Today, this institution still stands true to its principles, albeit with fewer residents — 60, at present.

“We take boys from age 5 and above. They stay with us until they finish high school. We also give them vocational training so they can earn a livelihood. For example, they can train to be electricians, plumbers or carpenters,” he says.

Faith plays a major role in all the places mentioned here. “Christian-run institutions are about character formation. We nourish children in spirituality and faith. These give the children a moral and ethical compass.”

Yet, each institution is very particular not to proselytize. “We teach them that there’s a higher power — that they should trust this higher power, the Almighty, in times of need. If the children have faith, and trust, it makes their lives easier.”

Electing to go without government support, the hostel takes its funding from a variety of sources. “Their parents pay us money toward their stay and food. Some funds come from our congregation. CNEWA also provides funding,” the brother says.

At lunch time, 8-year-old Abin rushes in with other boys. Abin’s parents are from Kerala, but they left to make a living in Delhi.

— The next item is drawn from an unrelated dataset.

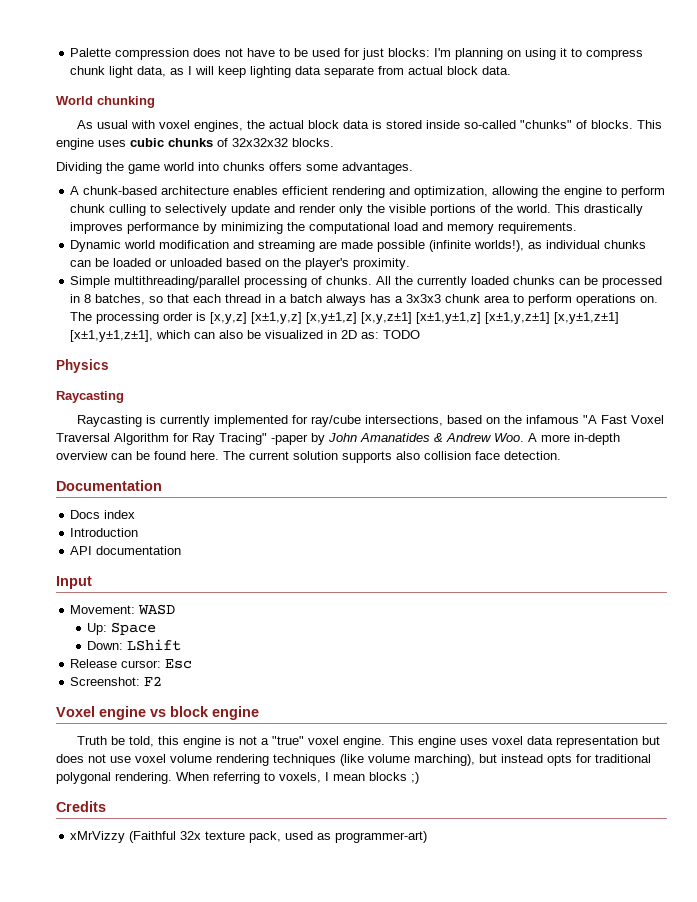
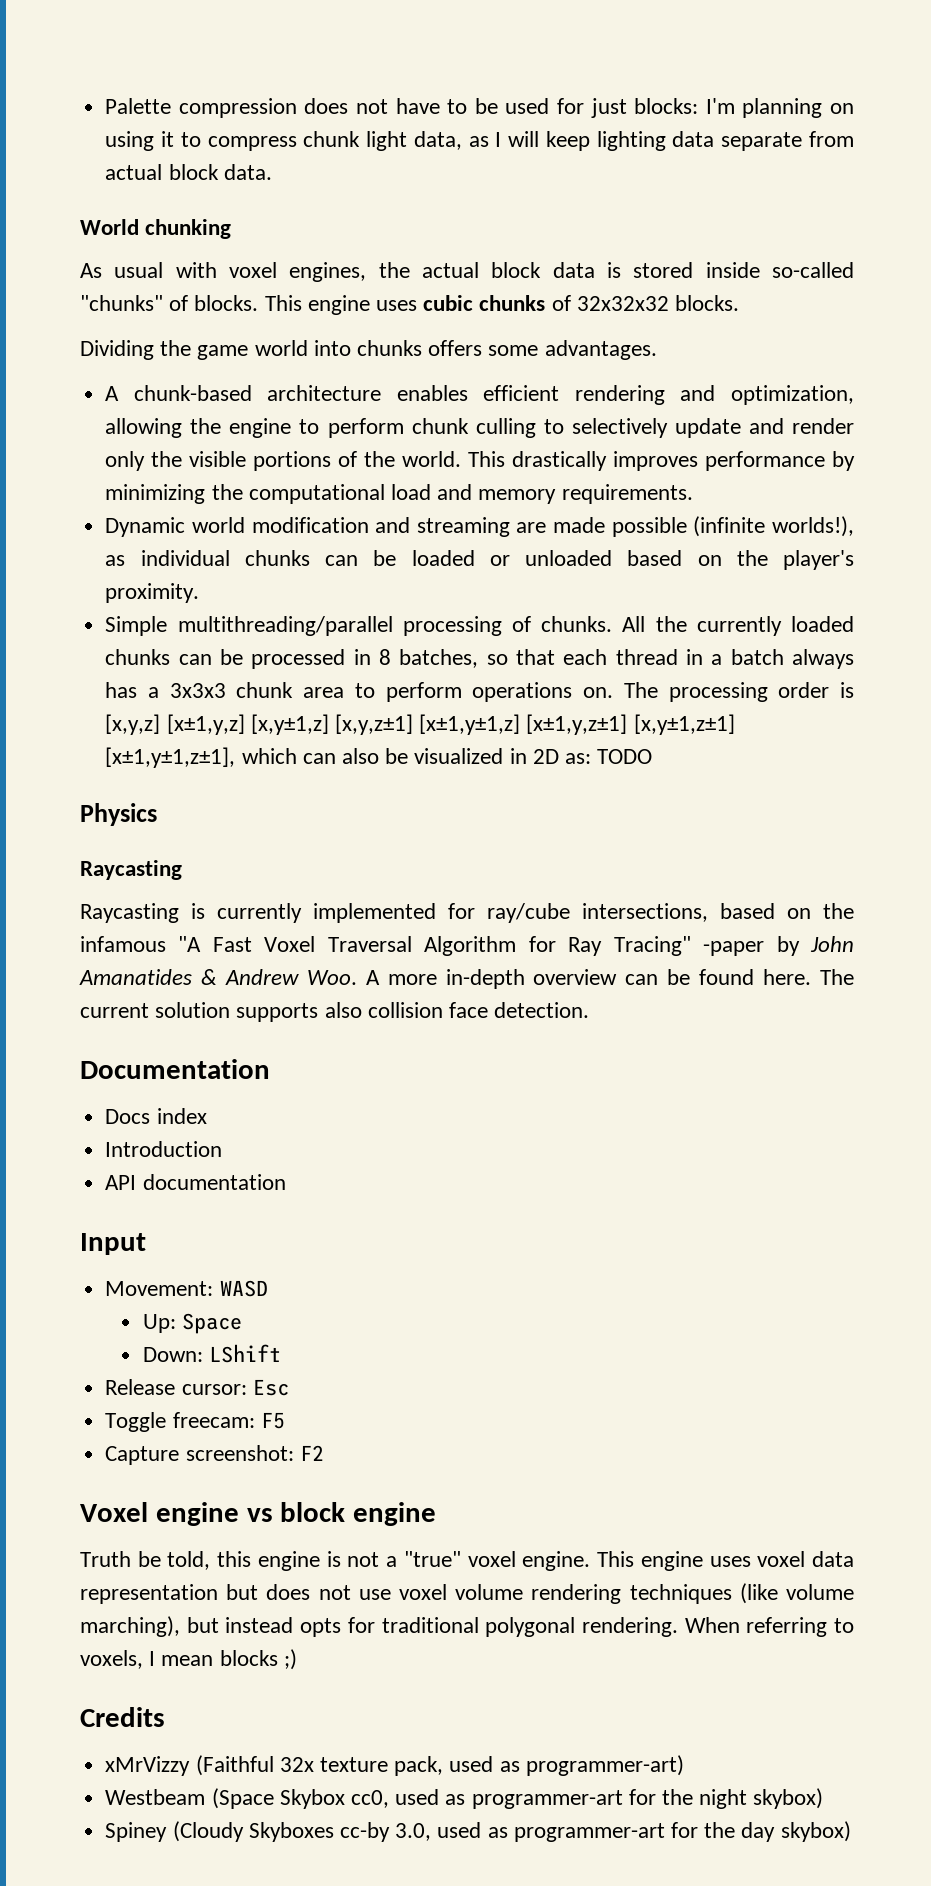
- Screenshot: F2
+ Toggle freecam: F5
+ Capture screenshot: F2
+ Westbeam (Space Skybox cc0, used as programmer-art for the night skybox)
+ Spiney (Cloudy Skyboxes cc-by 3.0, used as programmer-art for the day skybox)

The young boy speaks Hindi, Malayalam and some English.

“I really like it in here,” he says. “I’ve made friends. We play together and celebrate all festivals.

“My older brother is here too,” he adds. Abin’s brother, Albin, is 16. He lurks behind other boys, a typical teenager. He says little, but observes much.

“He’s very protective of me,” little Abin says. “My brother looks out for me and when I miss our parents, he makes me feel better.”

Abin and Albin’s parents did not have enough money to keep both boys with them in Delhi, but Abin is sure he will see them soon.

“I will see them after Christmas is over. When it is the New Year, we’ll all be together,” he says, though he is not certain which year, which Christmas.

Anubha George is a former BBC editor and writes on Kerala culture. Based in Cochin, her work has been published in Scroll.in, The Good Men Project among others. She also teaches journalism at India’s leading media schools.